3. Material Characterization

The crystal structure of the samples was examined using X-ray diffraction (XRD; PAN Analytical) with Cu-Kα radiation. Field-emission scanning electron microscopy (FE-SEM; S-4800 HITACHI, Ltd., Tokyo, Japan) was employed to analyze surface morphology, elemental composition, and mapping. Additionally, Raman spectroscopy was performed with an XploRA Plus Raman spectroscope (HORIBA Jobin Yvon S.A.S., Lille, France) to investigate the chemical composition of the WO₃ thin films. The chemical states of the elements in the composition were explored using X-ray photoelectron spectroscopy (XPS; K-Alpha, Thermo Scientific, Oxford, UK). For electrochemical assessments, a three-electrode configuration was implemented with a battery cycler (Biologic Instrument, Tokyo, Japan,-WBCS3000) electrochemical workstation. The electrochromic optical transmittance was measured using a UV–Vis spectrophotometer (Model: S-3100, SCINCO, Seoul, Republic of Korea) connected to an electrochemical workstation (IVIUM Technologies, COMPACTSTAT, Eindhoven, The Netherlands). These measurements were conducted in a 1 M LiClO₄ + PC aqueous electrolyte, where the WO₃ thin films acted as the working electrode, platinum served as the counter electrode, and Ag/AgCl functioned as the reference electrode.

4. Results and Discussion

4.1. X-Ray Diffraction (XRD) Elucidation

XRD analysis was carried out to investigate the structural characteristics of different precursor varied electrodeposited WO₃ thin films, and the results revealed a predominantly amorphous nature across all samples, as illustrated in Figure 1a. Characteristic peaks corresponding to the FTO substrate were observed in every sample, confirming the preservation of the substrate’s crystalline structure during film deposition.
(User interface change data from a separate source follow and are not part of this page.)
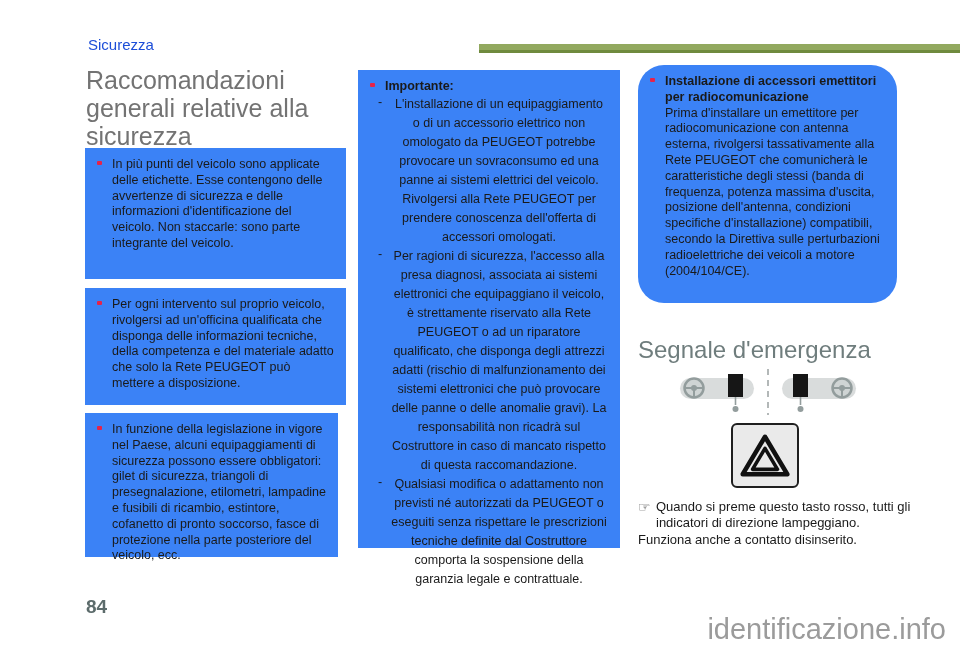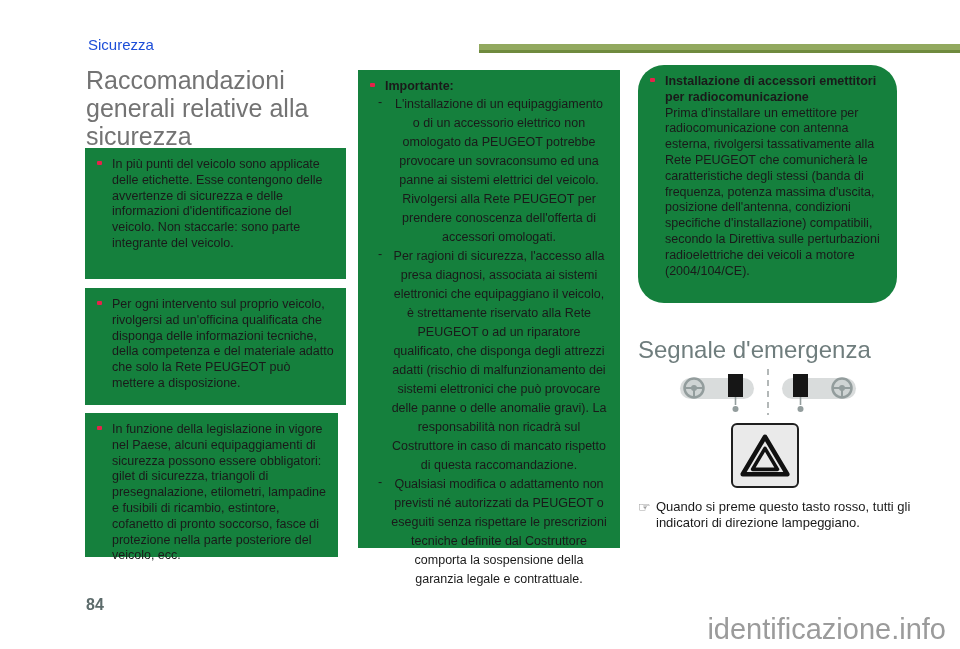"Importante:" .box { background: #15803d -> #3b82f6 }
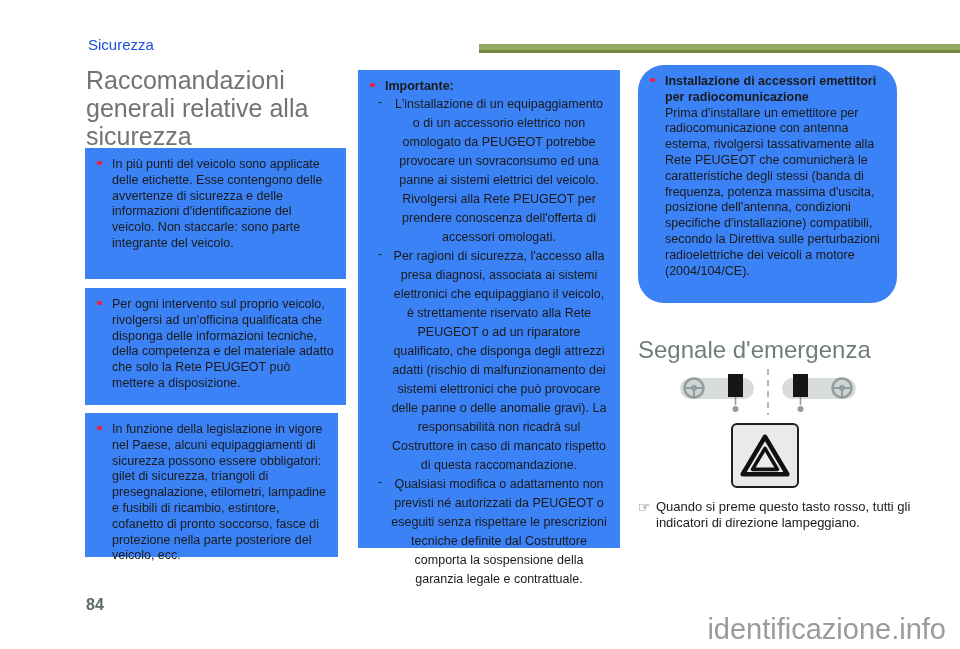"Funziona anche a contatto disinserito." div.footer-line { html: none -> <div>Funziona anche a contatto disinserito.</div> }
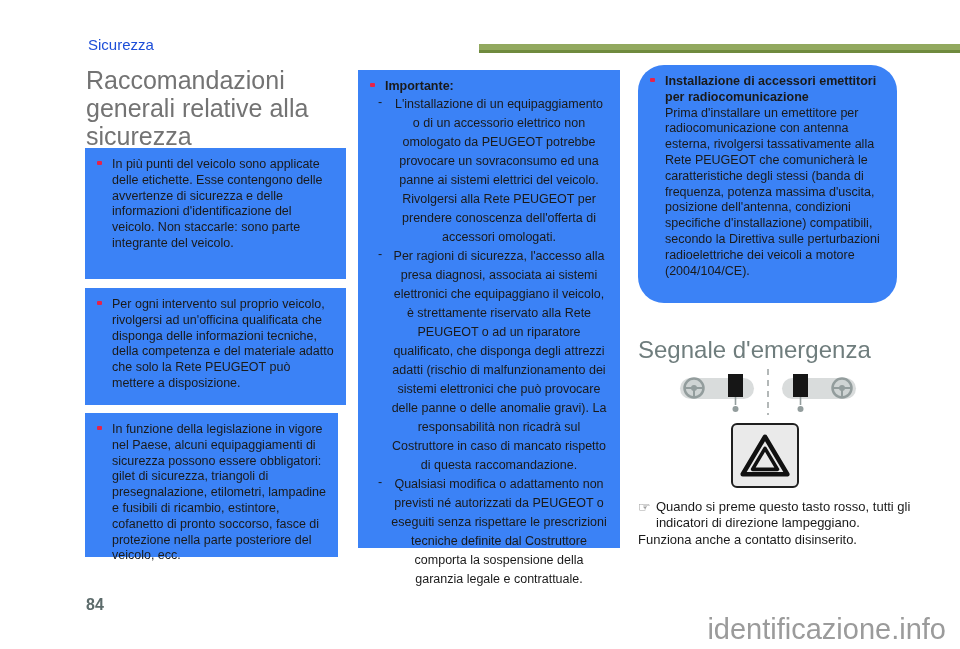"84" .page-num { font-size: 16px -> 19px }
The most significant feature in the XRD patterns was a broad hump centered around 25–27° −2θ, indicating the amorphous nature of WO₃. The broad peak in the lower 2θ range suggests the existence of an amorphous layer throughout the samples. While the XRD patterns of all films were consistent in terms of orientation, there were slight variations in the intensity of the hump, possibly due to differences in film thickness, composition, or localized structural variations. Among the different samples, the W-30 mM thin film exhibited a broader and more pronounced hump compared to the W-20 mM film, which could be attributed to its higher precursor concentration [17]. The increased precursor concentration content may induce greater disorder within the amorphous matrix, resulting in a wider hump. The loose microstructure of these amorphous WO₃ films offers several distinct advantages over their crystalline counterparts. One key benefit is the enhanced charge efficiency, which is critical for applications like energy storage and electrochemical devices. Additionally, the amorphous films show broader optical modulation, making them suitable for optoelectronic applications such as EC devices, where light transmission and reflection properties need to be finely tuned. Furthermore, the films’ rapid switching times make them ideal for fast-response applications, offering faster reaction times in dynamic environments. These characteristics make amorphous WO₃ thin films promising candidates for a range of advanced technological applications where material efficiency, optical control, and speed are critical [16].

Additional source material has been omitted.